Samia Suluhu Hassan to make history as she is set to become Tanzania’s first female president. A former office clerk and development worker, Hassan began her political career in 2000 in her native Zanzibar, a semi-autonomous archipelago, before being elected to the national assembly on mainland Tanzania and assigned a senior ministry.
Samia Suluhu Hassan is a soft-spoken, Muslim woman thrust from the obscure role of the vice president to become Tanzania’s first female leader after John Magufuli‘s sudden death. Under the constitution, Hassan, the country’s 61-year-old vice president, will serve the remainder of Magufuli’s second five-year term, which does not expire until 2025.
A ruling party stalwart, she rose through the ranks until being picked by Magufuli as his running mate in his first presidential election campaign in 2015. The Chama Cha Mapinduzi (CCM) comfortably won and Hassan made history when sworn-in as the country’s first-ever female vice president.
The pair were re-elected last October in a disputed poll the opposition and independent observers said was marred by irregularities.
She would sometimes represent Magufuli on trips abroad but many outside Tanzania had not heard of Hassan until she appeared on national television wearing a black headscarf to announce that Magufuli had died at 61 following a short illness.
In a slow and softly spoken address — a stark contrast to the thundering rhetoric favoured by her predecessor — Hassan solemnly declared 14 days of mourning. She will consult the CCM over the appointing of a new vice president.
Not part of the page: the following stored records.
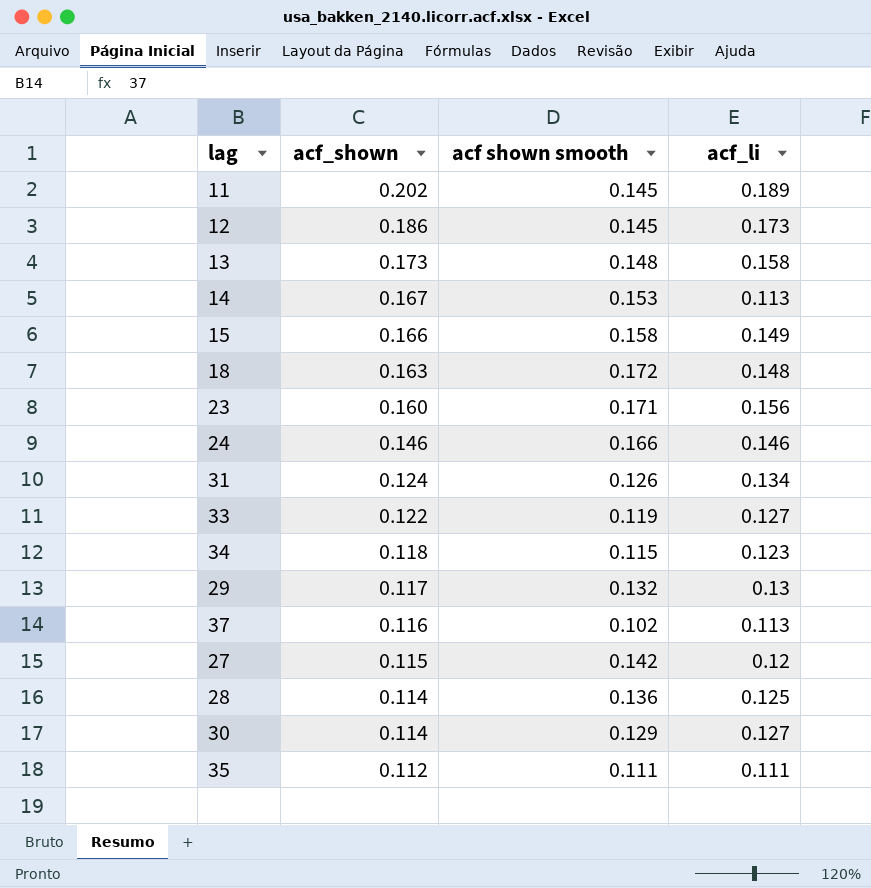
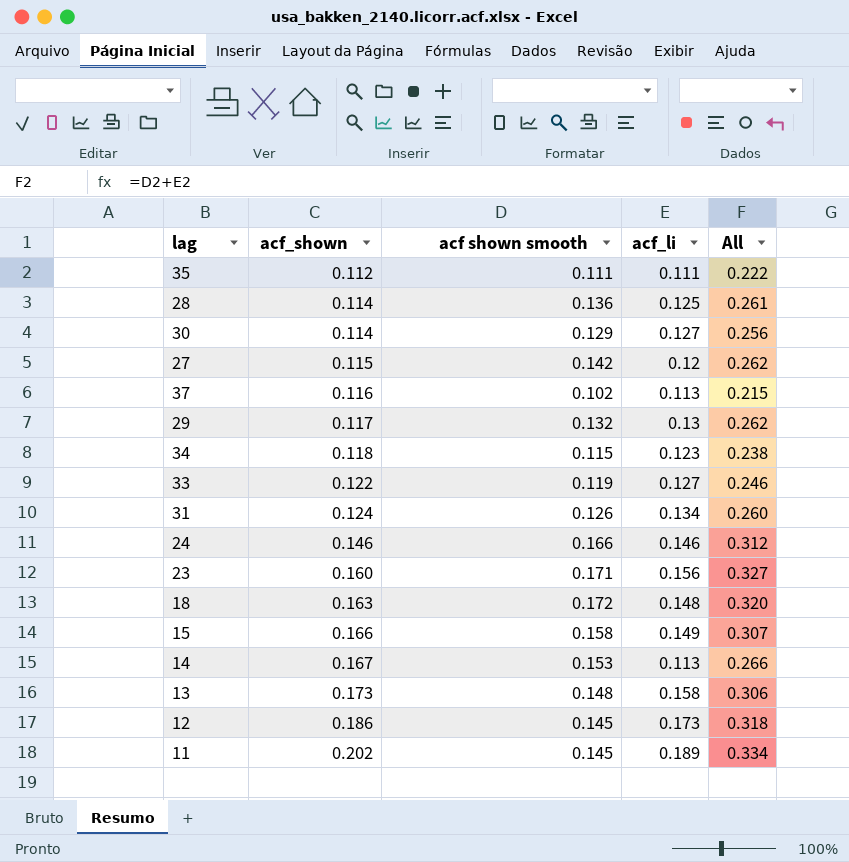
row order: acf_shown descending -> acf_shown ascending
column All | formula: none -> [acf shown smooth] + [acf_li]

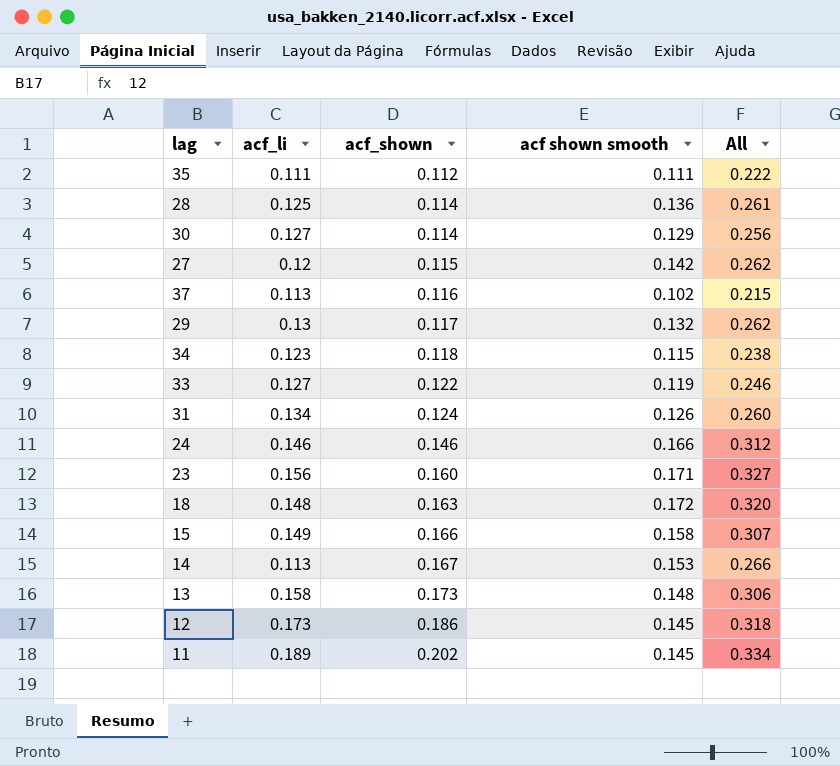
column acf_li | position: 4 -> 2

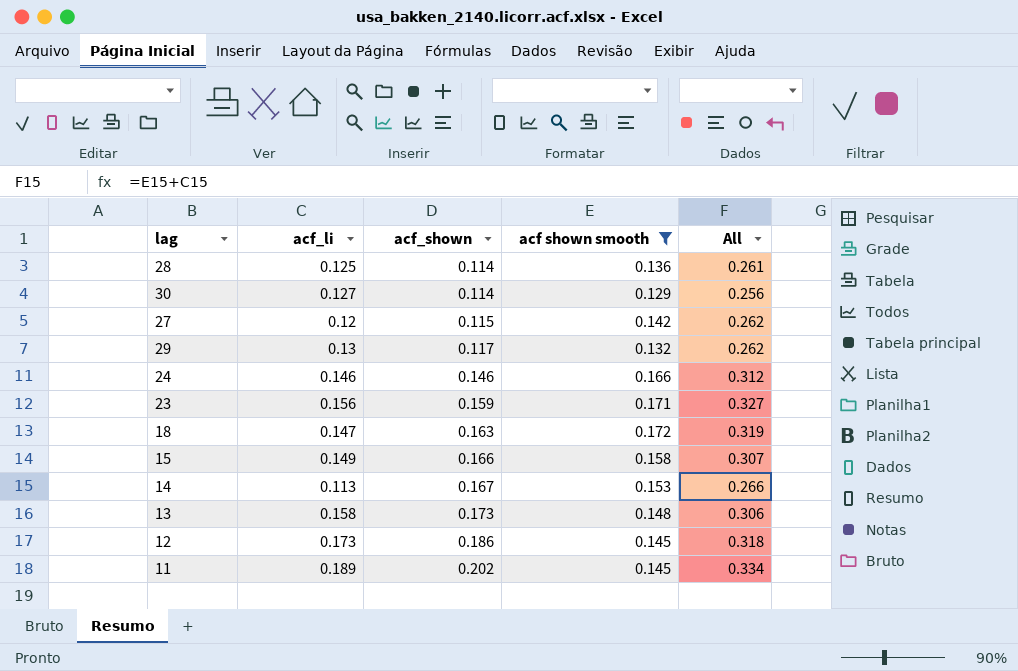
filter: none -> acf shown smooth >= 0.129
23 | acf_shown: 0.160 -> 0.159
18 | acf_li: 0.148 -> 0.147
18 | All: 0.320 -> 0.319

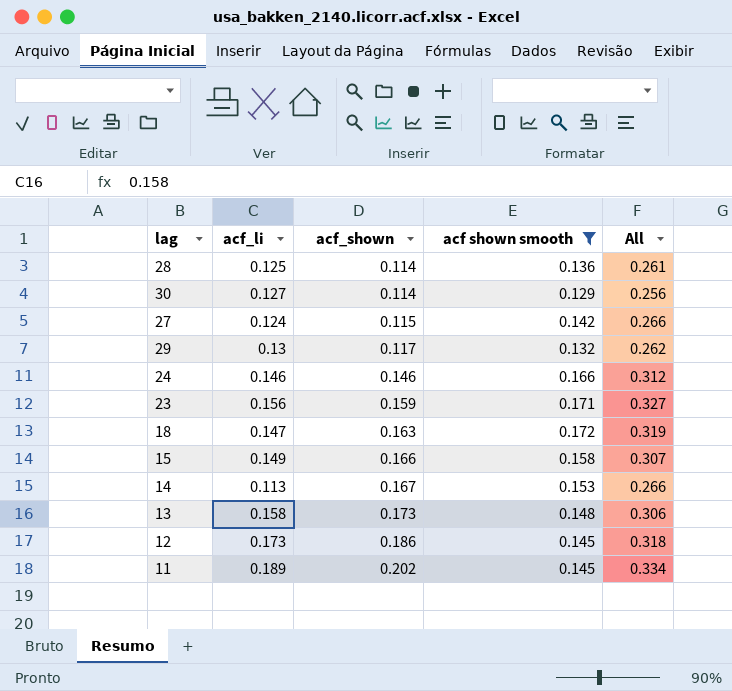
27 | acf_li: 0.12 -> 0.124
27 | All: 0.262 -> 0.266

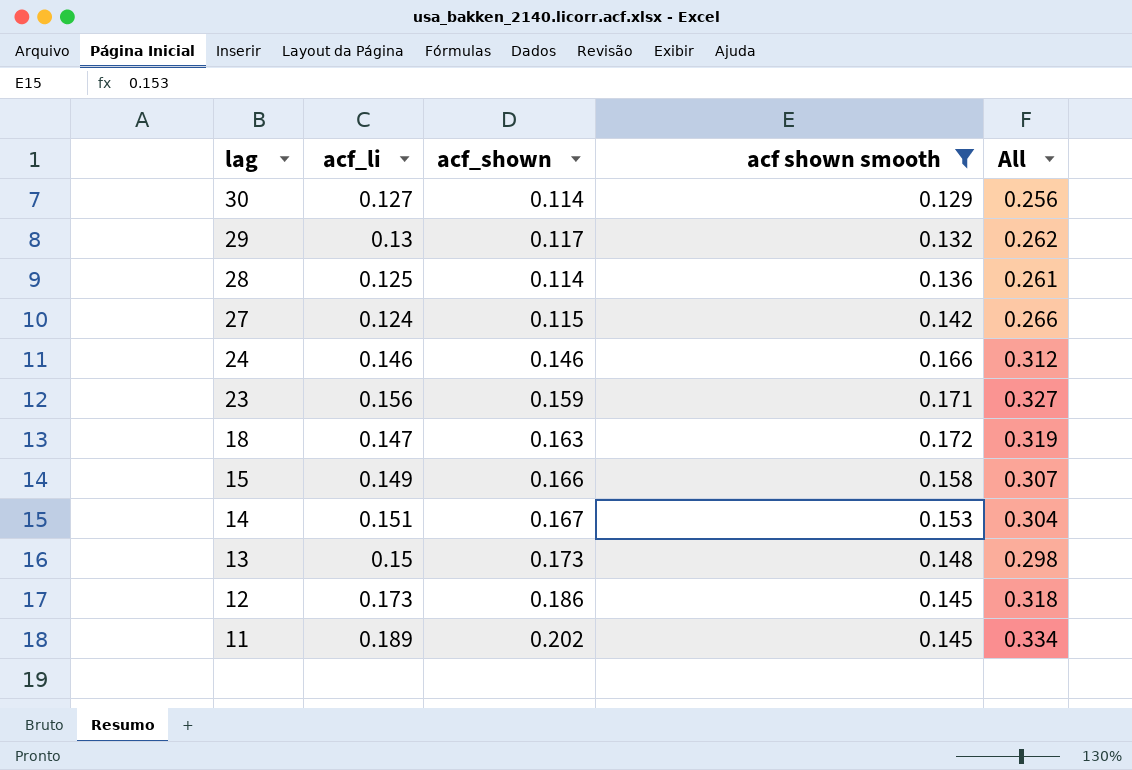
row order: acf_shown ascending -> lag descending
14 | acf_li: 0.113 -> 0.151
14 | All: 0.266 -> 0.304
13 | acf_li: 0.158 -> 0.15
13 | All: 0.306 -> 0.298

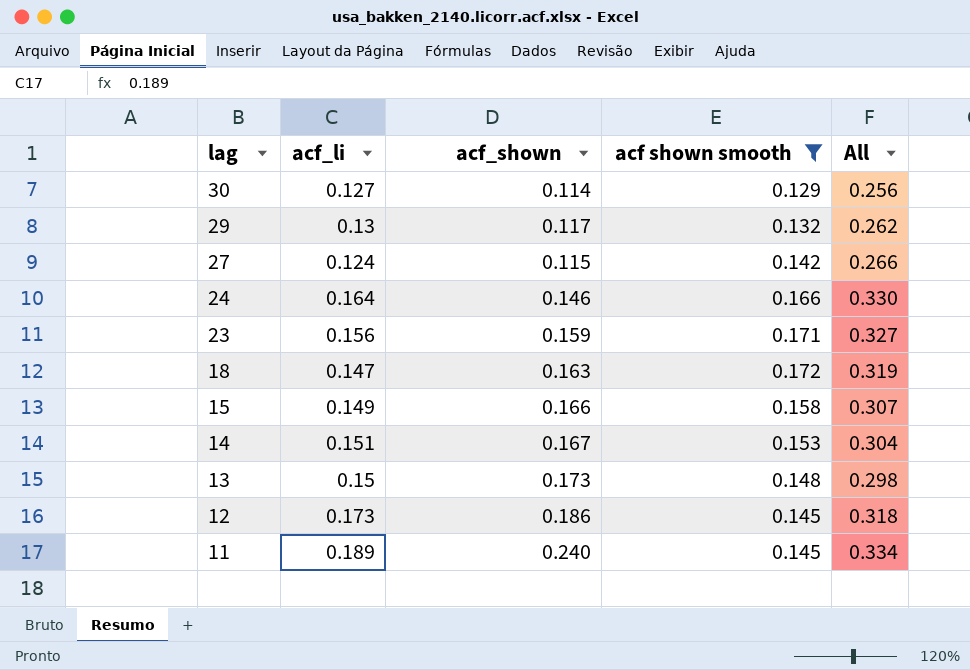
row 28: 0.125 | 0.114 | 0.136 | 0.261 -> none
24 | acf_li: 0.146 -> 0.164
24 | All: 0.312 -> 0.330
11 | acf_shown: 0.202 -> 0.240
Analysts say Hassan will face early pressure from powerful Magufuli allies within the party, who dominate intelligence and other critical aspects of government, and would try and steer her decisions and agenda. “For those who were kind of expecting a breakaway from the Magufuli way of things I would say hold your breath at the moment,” said Thabit Jacob, a researcher at the Roskilde University in Denmark and expert on Tanzania.
“I think she will struggle to build her own base… We shouldn’t expect major changes.”
In 2010, she was elected to the National Assembly on mainland Tanzania. Then-president Jakaya Kikwete appointed her as the Minister of State for Union Affairs.
She holds university qualifications from Tanzania, Britain and United States. The mother of four has spoken publicly to encourage Tanzanian women and girls to pursue their dreams.
“I may look polite, and do not shout when speaking, but the most important thing is that everyone understands what I say and things get done as I say,” Hassan said in a speech last year.
Hassan would be the only other current serving female head of state in Africa alongside Ethiopia’s President Sahle-Work Zewde, whose role is mainly ceremonial.